**DATA SECTION:**
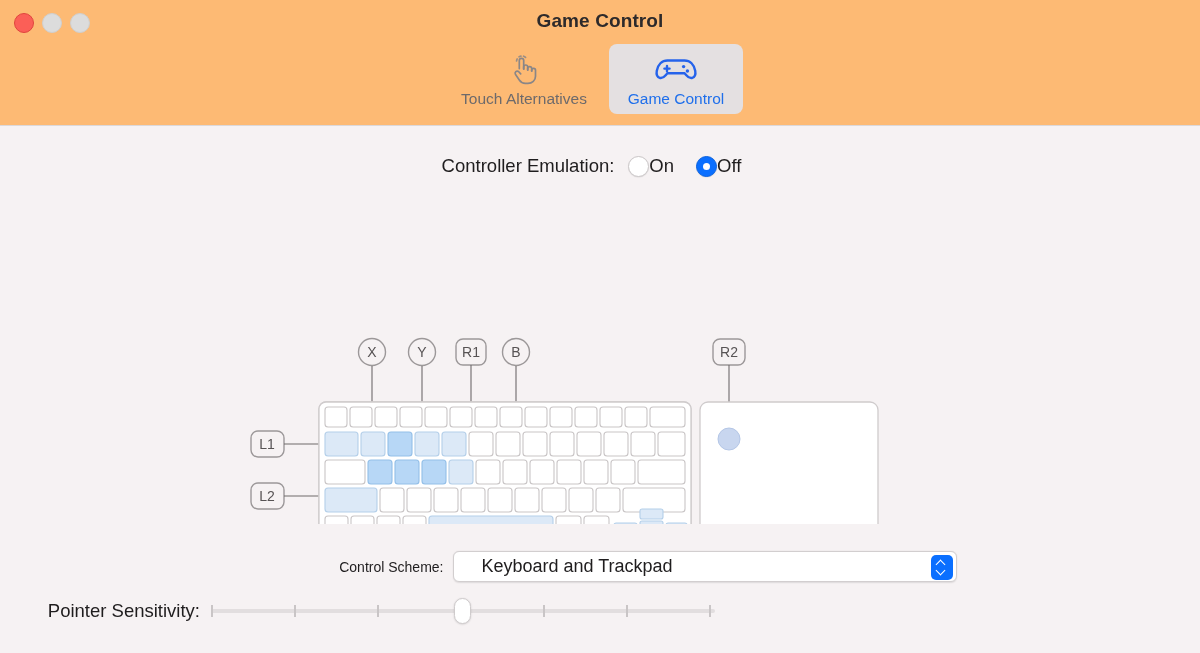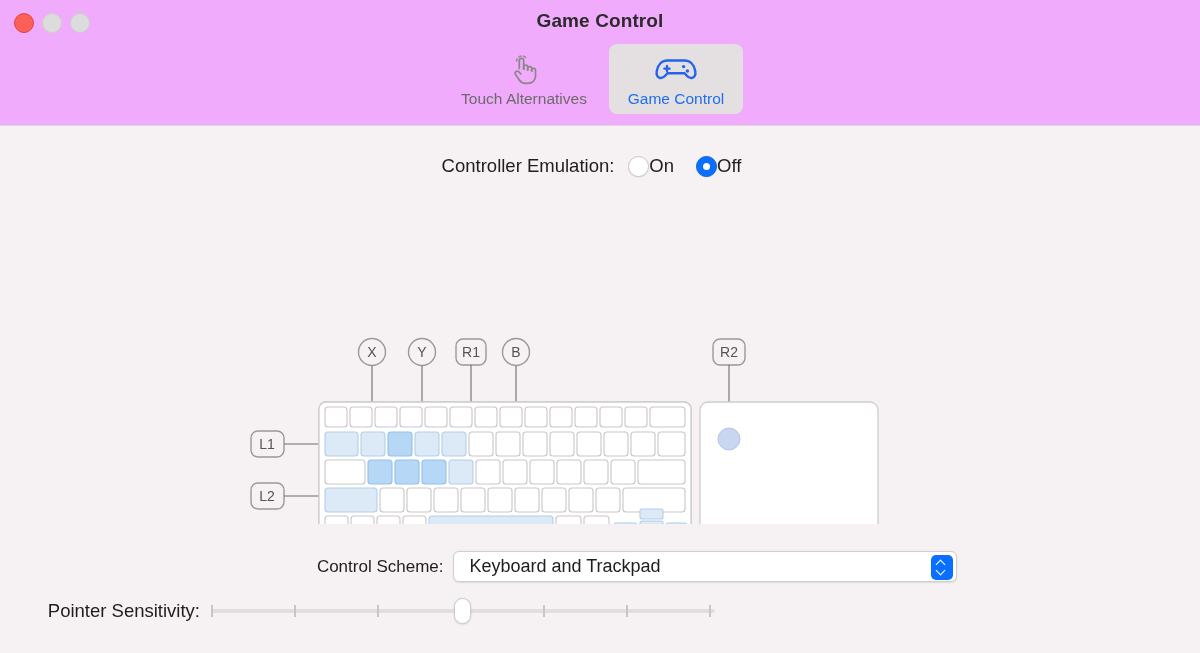--- a/index.html
+++ b/index.html
@@ -27,7 +27,7 @@
   .titlebar {
     position: relative;
     height: 126px;
-    background: #f0abfc;
+    background: #fdba74;
     border-bottom: 1px solid #dcd8d9;
     box-sizing: border-box;
     padding-left: 16px;

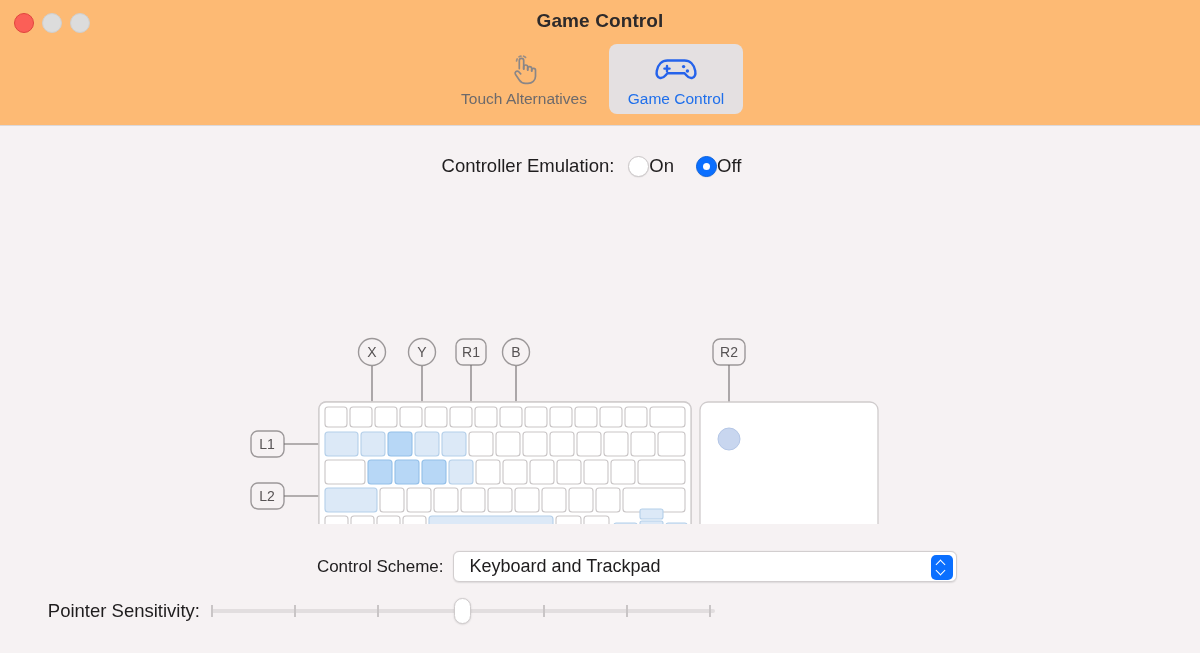--- a/index.html
+++ b/index.html
@@ -155,7 +155,7 @@
     align-items: center;
   }
   .scheme-label {
-    font-size: 17px;
+    font-size: 14px;
     color: #1f1d1e;
     width: 200px;
     text-align: right;

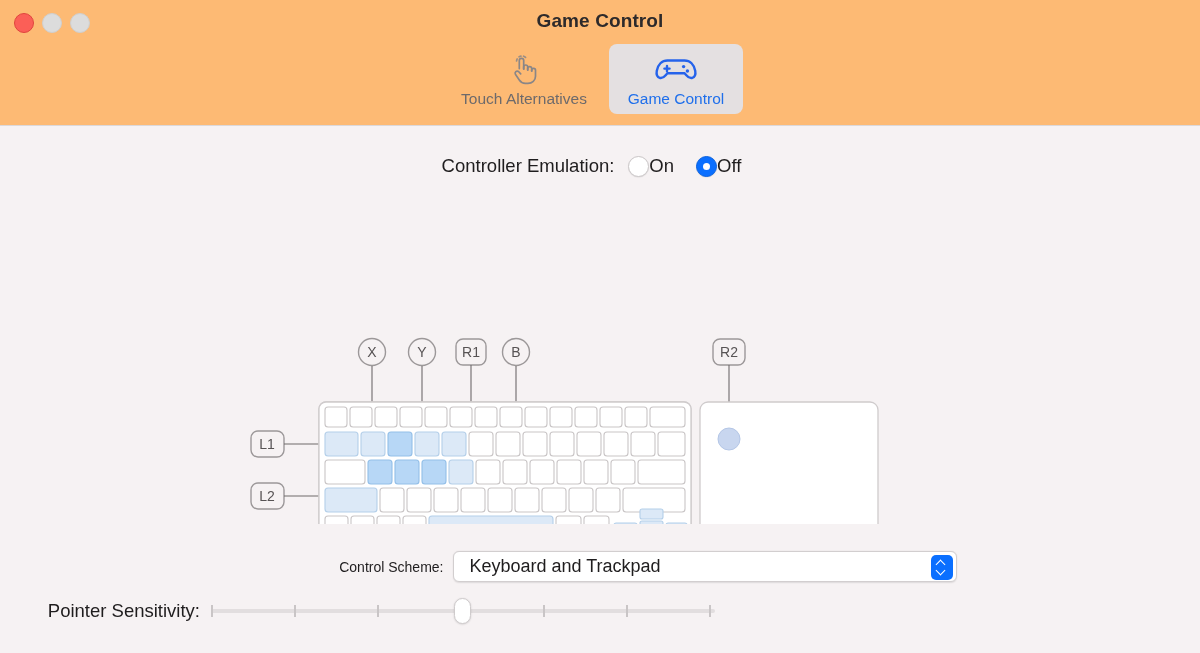--- a/index.html
+++ b/index.html
@@ -176,7 +176,7 @@
   .popup-value {
     font-size: 18px;
     color: #1f1d1e;
-    padding-left: 16px;
+    padding-left: 28px;
   }
   .popup-arrows {
     position: absolute;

**TRY IT:** Copy out the whole listing exactly, and don't carry over any pictures.

**SOLVED PROBLEM:**
--- a/index.html
+++ b/index.html
@@ -27,7 +27,7 @@
   .titlebar {
     position: relative;
     height: 126px;
-    background: #f0abfc;
+    background: #fdba74;
     border-bottom: 1px solid #dcd8d9;
     box-sizing: border-box;
     padding-left: 16px;

--- a/index.html
+++ b/index.html
@@ -155,7 +155,7 @@
     align-items: center;
   }
   .scheme-label {
-    font-size: 17px;
+    font-size: 14px;
     color: #1f1d1e;
     width: 200px;
     text-align: right;

--- a/index.html
+++ b/index.html
@@ -176,7 +176,7 @@
   .popup-value {
     font-size: 18px;
     color: #1f1d1e;
-    padding-left: 16px;
+    padding-left: 28px;
   }
   .popup-arrows {
     position: absolute;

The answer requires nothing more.